## Problem requirements
An exact copy of every record below is what's needed here.

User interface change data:
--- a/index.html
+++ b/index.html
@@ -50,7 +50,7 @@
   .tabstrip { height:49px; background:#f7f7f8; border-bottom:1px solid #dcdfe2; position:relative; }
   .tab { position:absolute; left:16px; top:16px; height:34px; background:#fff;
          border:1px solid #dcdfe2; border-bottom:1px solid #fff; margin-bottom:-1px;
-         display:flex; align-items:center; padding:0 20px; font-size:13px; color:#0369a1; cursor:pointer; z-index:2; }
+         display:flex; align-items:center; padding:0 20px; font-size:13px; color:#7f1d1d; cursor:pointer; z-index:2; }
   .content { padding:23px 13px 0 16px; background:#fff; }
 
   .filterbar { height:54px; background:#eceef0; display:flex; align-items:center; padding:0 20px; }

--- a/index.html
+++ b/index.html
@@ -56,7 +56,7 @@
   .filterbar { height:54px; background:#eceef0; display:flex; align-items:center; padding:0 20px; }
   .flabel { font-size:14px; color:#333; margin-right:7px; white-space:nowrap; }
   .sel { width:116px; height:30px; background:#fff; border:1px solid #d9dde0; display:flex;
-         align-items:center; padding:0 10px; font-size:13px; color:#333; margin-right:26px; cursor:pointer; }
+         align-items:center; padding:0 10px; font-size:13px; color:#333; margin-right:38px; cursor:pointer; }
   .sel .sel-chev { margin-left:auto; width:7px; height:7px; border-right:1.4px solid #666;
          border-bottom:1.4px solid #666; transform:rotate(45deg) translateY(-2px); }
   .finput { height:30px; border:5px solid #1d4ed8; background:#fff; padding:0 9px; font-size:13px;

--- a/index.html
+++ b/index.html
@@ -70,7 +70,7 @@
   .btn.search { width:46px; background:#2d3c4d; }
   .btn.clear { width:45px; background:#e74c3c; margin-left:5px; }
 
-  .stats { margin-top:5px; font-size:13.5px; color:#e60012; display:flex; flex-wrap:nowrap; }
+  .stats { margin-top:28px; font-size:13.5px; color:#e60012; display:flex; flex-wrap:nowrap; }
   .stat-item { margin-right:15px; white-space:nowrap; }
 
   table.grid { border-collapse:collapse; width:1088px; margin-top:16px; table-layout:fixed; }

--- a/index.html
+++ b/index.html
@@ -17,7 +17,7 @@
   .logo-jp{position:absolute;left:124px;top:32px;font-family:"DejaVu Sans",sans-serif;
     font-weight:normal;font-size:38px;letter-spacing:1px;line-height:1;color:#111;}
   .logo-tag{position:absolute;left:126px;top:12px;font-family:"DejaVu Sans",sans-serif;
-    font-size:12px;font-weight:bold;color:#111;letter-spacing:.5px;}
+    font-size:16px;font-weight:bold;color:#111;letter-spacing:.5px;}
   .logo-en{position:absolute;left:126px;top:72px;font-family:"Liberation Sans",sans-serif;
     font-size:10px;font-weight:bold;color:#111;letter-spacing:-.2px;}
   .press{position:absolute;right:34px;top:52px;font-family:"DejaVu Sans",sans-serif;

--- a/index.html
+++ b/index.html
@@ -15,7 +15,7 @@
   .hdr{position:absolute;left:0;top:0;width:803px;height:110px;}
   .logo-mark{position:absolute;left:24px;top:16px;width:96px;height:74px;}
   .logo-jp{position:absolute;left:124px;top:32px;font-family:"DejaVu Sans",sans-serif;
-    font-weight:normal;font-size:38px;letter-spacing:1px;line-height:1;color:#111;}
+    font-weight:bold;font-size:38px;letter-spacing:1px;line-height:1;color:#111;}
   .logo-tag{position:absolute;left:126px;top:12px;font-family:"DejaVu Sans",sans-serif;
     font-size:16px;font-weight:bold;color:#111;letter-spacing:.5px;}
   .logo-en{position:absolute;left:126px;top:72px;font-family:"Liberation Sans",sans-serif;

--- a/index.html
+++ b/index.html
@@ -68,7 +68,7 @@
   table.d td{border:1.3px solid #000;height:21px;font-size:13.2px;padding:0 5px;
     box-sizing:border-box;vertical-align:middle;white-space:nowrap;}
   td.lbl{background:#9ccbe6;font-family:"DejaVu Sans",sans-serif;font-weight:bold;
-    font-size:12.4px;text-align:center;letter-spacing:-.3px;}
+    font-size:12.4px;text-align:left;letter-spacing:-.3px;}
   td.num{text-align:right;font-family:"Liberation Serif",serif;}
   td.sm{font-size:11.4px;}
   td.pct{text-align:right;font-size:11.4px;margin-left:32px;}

## Answer to this task
--- a/index.html
+++ b/index.html
@@ -50,7 +50,7 @@
   .tabstrip { height:49px; background:#f7f7f8; border-bottom:1px solid #dcdfe2; position:relative; }
   .tab { position:absolute; left:16px; top:16px; height:34px; background:#fff;
          border:1px solid #dcdfe2; border-bottom:1px solid #fff; margin-bottom:-1px;
-         display:flex; align-items:center; padding:0 20px; font-size:13px; color:#0369a1; cursor:pointer; z-index:2; }
+         display:flex; align-items:center; padding:0 20px; font-size:13px; color:#7f1d1d; cursor:pointer; z-index:2; }
   .content { padding:23px 13px 0 16px; background:#fff; }
 
   .filterbar { height:54px; background:#eceef0; display:flex; align-items:center; padding:0 20px; }

--- a/index.html
+++ b/index.html
@@ -56,7 +56,7 @@
   .filterbar { height:54px; background:#eceef0; display:flex; align-items:center; padding:0 20px; }
   .flabel { font-size:14px; color:#333; margin-right:7px; white-space:nowrap; }
   .sel { width:116px; height:30px; background:#fff; border:1px solid #d9dde0; display:flex;
-         align-items:center; padding:0 10px; font-size:13px; color:#333; margin-right:26px; cursor:pointer; }
+         align-items:center; padding:0 10px; font-size:13px; color:#333; margin-right:38px; cursor:pointer; }
   .sel .sel-chev { margin-left:auto; width:7px; height:7px; border-right:1.4px solid #666;
          border-bottom:1.4px solid #666; transform:rotate(45deg) translateY(-2px); }
   .finput { height:30px; border:5px solid #1d4ed8; background:#fff; padding:0 9px; font-size:13px;

--- a/index.html
+++ b/index.html
@@ -70,7 +70,7 @@
   .btn.search { width:46px; background:#2d3c4d; }
   .btn.clear { width:45px; background:#e74c3c; margin-left:5px; }
 
-  .stats { margin-top:5px; font-size:13.5px; color:#e60012; display:flex; flex-wrap:nowrap; }
+  .stats { margin-top:28px; font-size:13.5px; color:#e60012; display:flex; flex-wrap:nowrap; }
   .stat-item { margin-right:15px; white-space:nowrap; }
 
   table.grid { border-collapse:collapse; width:1088px; margin-top:16px; table-layout:fixed; }

--- a/index.html
+++ b/index.html
@@ -17,7 +17,7 @@
   .logo-jp{position:absolute;left:124px;top:32px;font-family:"DejaVu Sans",sans-serif;
     font-weight:normal;font-size:38px;letter-spacing:1px;line-height:1;color:#111;}
   .logo-tag{position:absolute;left:126px;top:12px;font-family:"DejaVu Sans",sans-serif;
-    font-size:12px;font-weight:bold;color:#111;letter-spacing:.5px;}
+    font-size:16px;font-weight:bold;color:#111;letter-spacing:.5px;}
   .logo-en{position:absolute;left:126px;top:72px;font-family:"Liberation Sans",sans-serif;
     font-size:10px;font-weight:bold;color:#111;letter-spacing:-.2px;}
   .press{position:absolute;right:34px;top:52px;font-family:"DejaVu Sans",sans-serif;

--- a/index.html
+++ b/index.html
@@ -15,7 +15,7 @@
   .hdr{position:absolute;left:0;top:0;width:803px;height:110px;}
   .logo-mark{position:absolute;left:24px;top:16px;width:96px;height:74px;}
   .logo-jp{position:absolute;left:124px;top:32px;font-family:"DejaVu Sans",sans-serif;
-    font-weight:normal;font-size:38px;letter-spacing:1px;line-height:1;color:#111;}
+    font-weight:bold;font-size:38px;letter-spacing:1px;line-height:1;color:#111;}
   .logo-tag{position:absolute;left:126px;top:12px;font-family:"DejaVu Sans",sans-serif;
     font-size:16px;font-weight:bold;color:#111;letter-spacing:.5px;}
   .logo-en{position:absolute;left:126px;top:72px;font-family:"Liberation Sans",sans-serif;

--- a/index.html
+++ b/index.html
@@ -68,7 +68,7 @@
   table.d td{border:1.3px solid #000;height:21px;font-size:13.2px;padding:0 5px;
     box-sizing:border-box;vertical-align:middle;white-space:nowrap;}
   td.lbl{background:#9ccbe6;font-family:"DejaVu Sans",sans-serif;font-weight:bold;
-    font-size:12.4px;text-align:center;letter-spacing:-.3px;}
+    font-size:12.4px;text-align:left;letter-spacing:-.3px;}
   td.num{text-align:right;font-family:"Liberation Serif",serif;}
   td.sm{font-size:11.4px;}
   td.pct{text-align:right;font-size:11.4px;margin-left:32px;}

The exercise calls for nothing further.